We also know that the entropy of the normal distribution $N(0,c^2)$ is $\frac{1}{2}\ln(2\pi e c^2)$.
It is clear we can't tell derive the entropy of $S_n$ as $n \rightarrow \infty$ directly from this formula for the normal distribution. This is because the entropy of $S_n$ is invariant to $c$ but the entropy of the normal distribution is not.
The differential entropy wikipedia page gives a correction term but I can't understand how to apply it.
How exactly do you apply the correction term to $\frac{1}{2}\ln(2\pi e \sigma^2)$ in this example to get the correct entropy for $S_n$ as $n \to \infty$?
Let $Y$ be a discrete (lattice) variable, taking values at points $y_i$, equispaced at intervals of length $\delta$. Suppose also that the distribution of $Y$, $F_Y$, converges to a continuous distribution $F_Z$ as $\delta \to 0$. Assume that $Z$ is well behaved ($f_Z$ exists, etc).

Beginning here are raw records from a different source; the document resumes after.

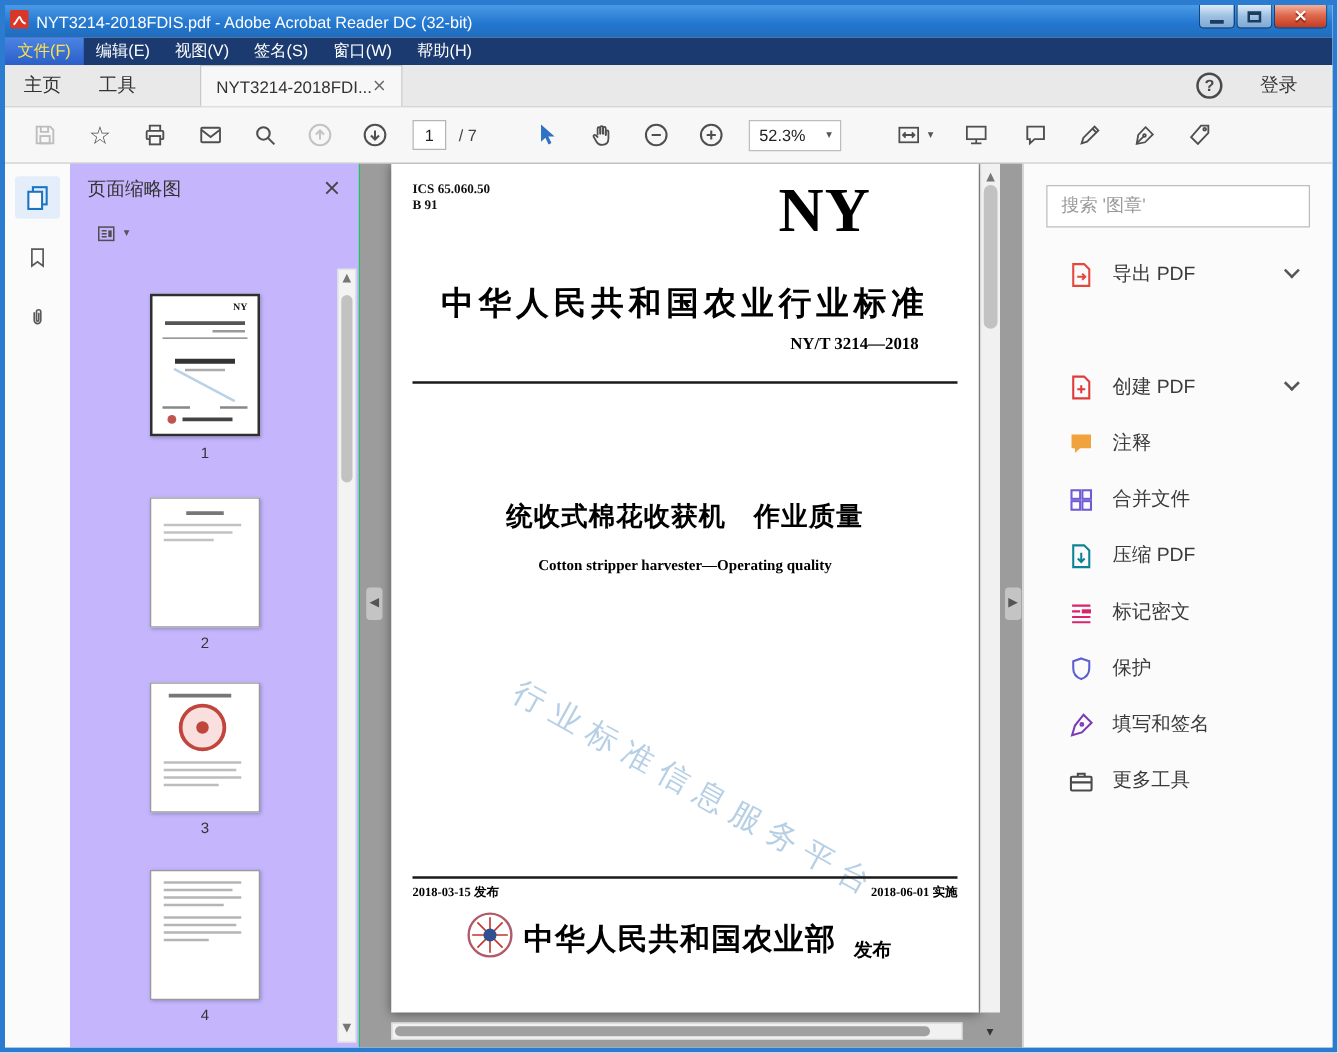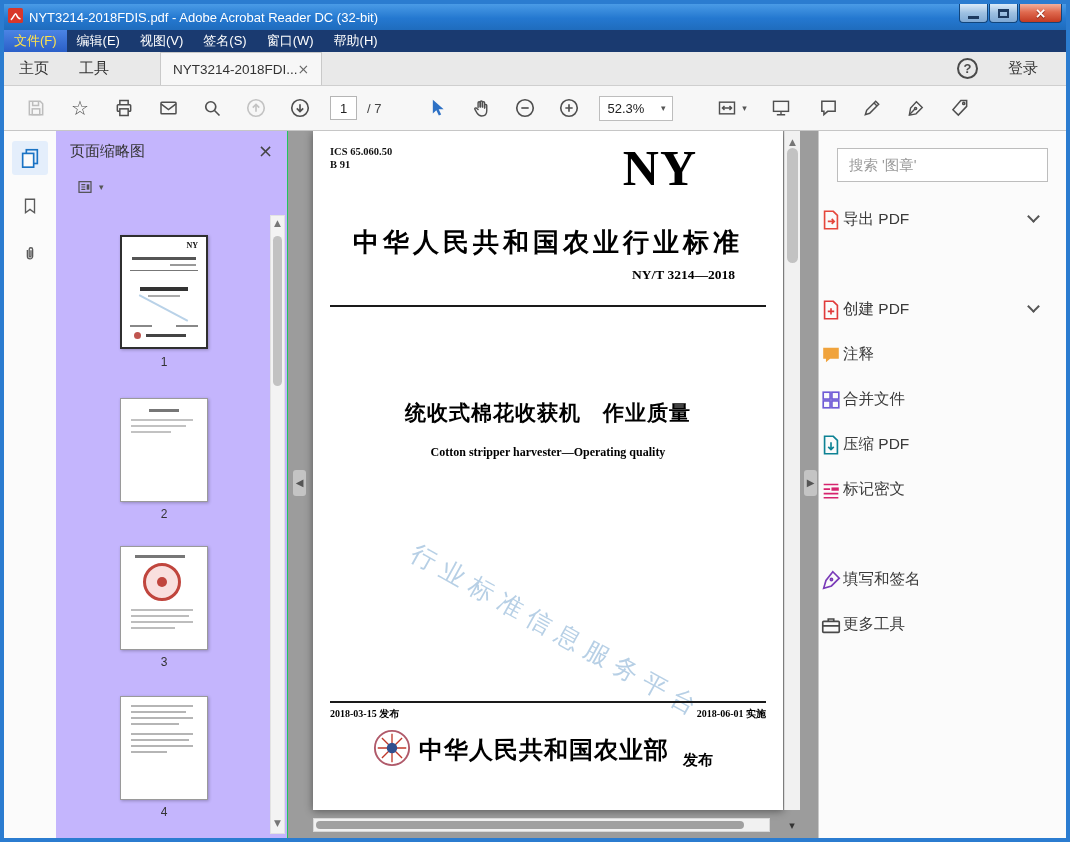--- a/index.html
+++ b/index.html
@@ -90,7 +90,7 @@
   .rightpanel{width:248px;background:#fbfbfb;border-left:1px solid #c9c9c9;position:relative}
   .search{position:absolute;left:18px;top:17px;width:211px;height:34px;border:1px solid #bdbdbd;background:#fff;font-size:14.5px;color:#444;padding:0 11px;font-family:"Liberation Sans",sans-serif}
   .search::placeholder{color:#9a9a9a}
-  .tool{position:absolute;left:0;right:0;height:45px;display:flex;align-items:center;font-size:15.5px;color:#3a3a3a}
+  .tool{position:absolute;left:0;right:0;height:45px;display:flex;align-items:center;padding-left:34px;gap:13px;font-size:15.5px;color:#3a3a3a}
   .ticon{width:24px;display:flex;justify-content:center}
   .chev{width:9px;height:9px;border-right:2px solid #555;border-bottom:2px solid #555;transform:rotate(45deg);position:absolute;right:28px;top:15px}
 

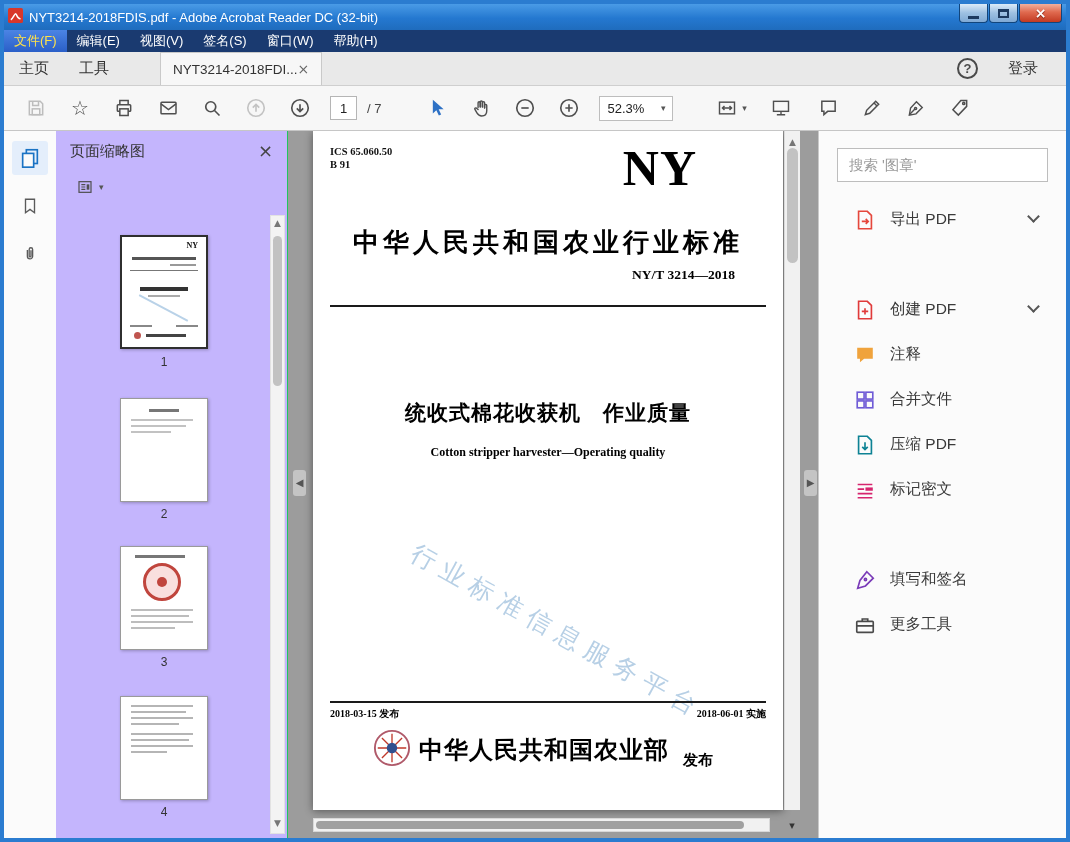--- a/index.html
+++ b/index.html
@@ -471,6 +471,14 @@
         <span>标记密文</span>
       </div>
 
+      <div class="tool" style="top:381px">
+        <span class="ticon">
+          <svg width="22" height="22" viewBox="0 0 24 24" fill="none" stroke="#5b5fd0" stroke-width="1.8">
+              <path d="M12 3l7 2.5v6c0 5-3 8-7 9.5-4-1.5-7-4.5-7-9.5v-6z"></path>
+            </svg>
+        </span>
+        <span>保护</span>
+      </div>
 
       <div class="tool" style="top:426px">
         <span class="ticon">

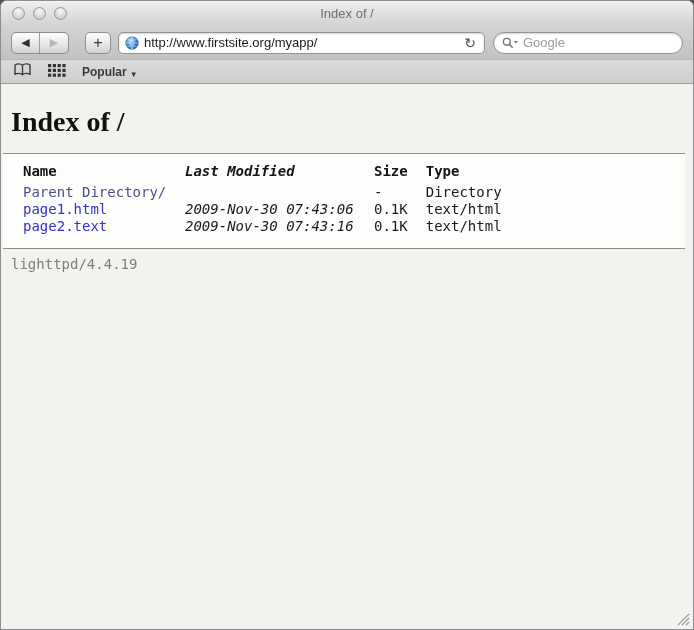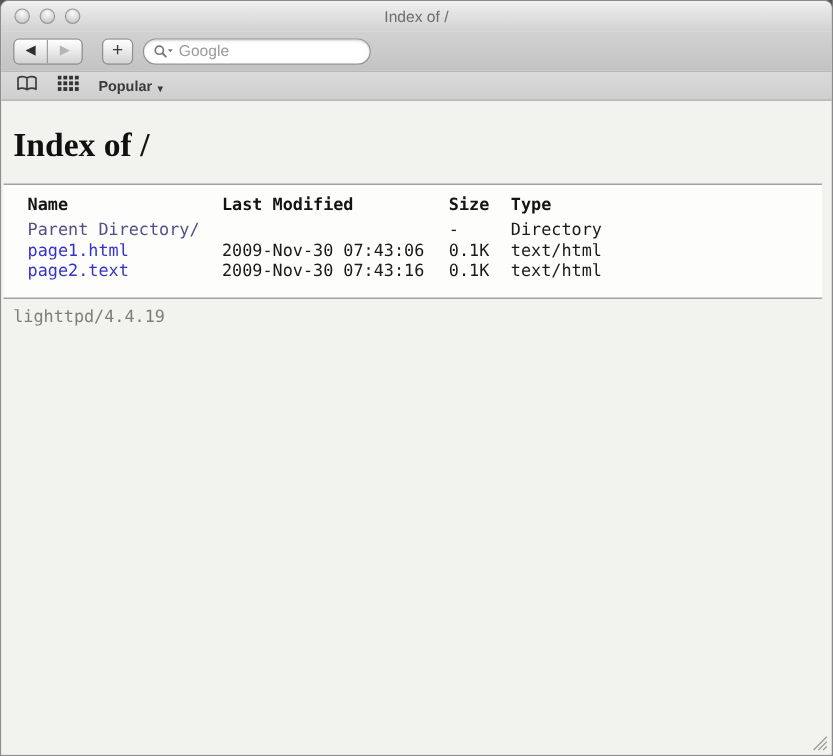--- a/index.html
+++ b/index.html
@@ -154,6 +154,21 @@
     </div>
     <div class="addbtn">
       <span>+</span>
+    </div>
+    <div class="urlfield">
+      <svg width="14" height="14" viewBox="0 0 14 14">
+        <defs>
+          <radialGradient id="gg" cx="35%" cy="30%" r="80%">
+            <stop offset="0%" stop-color="#9fd0f5"></stop>
+            <stop offset="55%" stop-color="#3f86d6"></stop>
+            <stop offset="100%" stop-color="#1b55a8"></stop>
+          </radialGradient>
+        </defs>
+        <circle cx="7" cy="7" r="6.3" fill="url(#gg)" stroke="#2a5ea8" stroke-width="0.6"></circle>
+        <path d="M1,7 H13 M7,0.8 V13.2 M2.5,3.5 Q7,5.5 11.5,3.5 M2.5,10.5 Q7,8.5 11.5,10.5 M7,0.8 Q3,7 7,13.2 M7,0.8 Q11,7 7,13.2" stroke="rgba(255,255,255,0.65)" stroke-width="0.7" fill="none"></path>
+      </svg>
+      <input type="text" value="http://www.firstsite.org/myapp/" style="">
+      <span class="reload">↻</span>
     </div>
     <div class="searchfield">
       <svg width="17" height="12" viewBox="0 0 17 12">

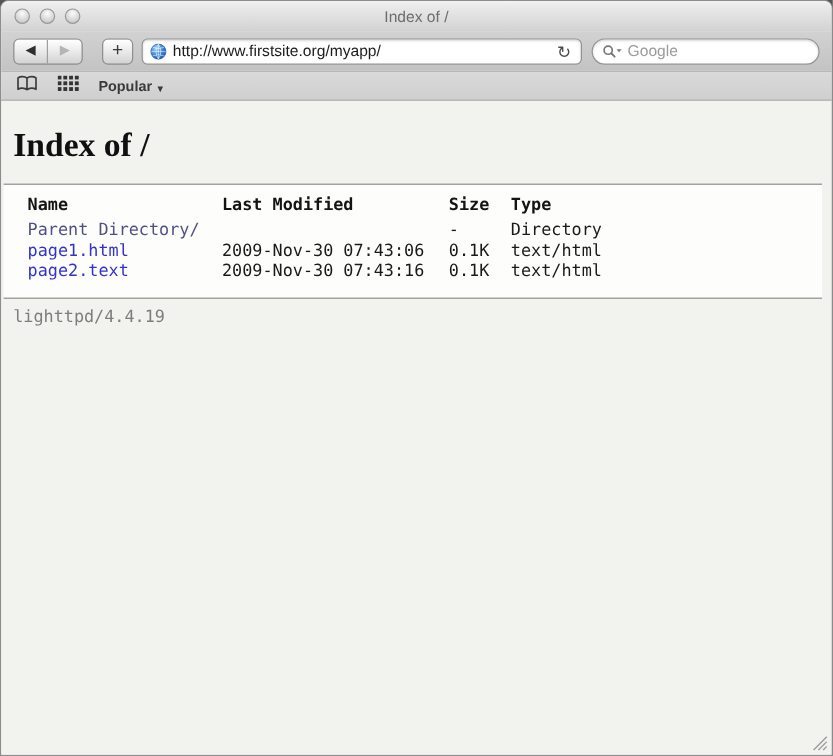--- a/index.html
+++ b/index.html
@@ -118,7 +118,7 @@
   }
   table.listing th { font-weight: bold; color: #141414; padding-bottom: 4px; }
   .c-name { width: 162px; }
-  .c-mod  { width: 189px; }
+  .c-mod  { width: 189px; font-style: italic; }
   .c-size { width: 34px; text-align: center; padding-right: 18px !important; }
   td, th { color: #1a1a1a; margin-left: 32px; }
   a.dirlink { text-decoration: none; cursor: pointer; }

The relation between the (discrete) entropy $H_Y$ with the (differential) entropy $h_Z$ is deduced thus:
$$ H_Y=-\sum_{i} P(y=y_i) \log P(y=y_i)$$
But $P(y=y_i) \approx f_Z(y_i) \, \delta$. Then $$ H_Y\approx -\sum_{k} f_Z(k) \delta \log(f_Z(k) \delta )=\\ =-\sum_{k} f_Z(k) \delta \log(f_Z(k) ) -\sum_{k} f_Z(k) \delta \log( \delta ) \approx \\ \approx -\int f_Z(z) \log f_Z(z) dz -\log \delta \int f_Z(z) dz $$
Hence, as $\delta \to 0$ $$ H_Y \to h_Z -\log \delta$$
In our case: $S_n$ take values at points separated by intervals of length $\delta=2c/\sqrt{n}$ And, as $n\to \infty$, $S_n$ tends to a normal $Z\sim N(0,c^2)$ (and $\delta \to 0$).
Then $h_Z=\frac{1}{2}\ln(2\pi e c^2)$ and
$$H_Y\to \frac{1}{2}\ln(2\pi e c^2) -\ln \frac{2 c}{\sqrt{n}}=\frac{1}{2} \ln \frac{\pi e n}{2}$$
(entropy is in nats; if you prefer bits/shannons, just change the base of the logarithm)
This is consistent with the fact that $H_Y$ should be invariant to scaling (hence it should not depend on $c$)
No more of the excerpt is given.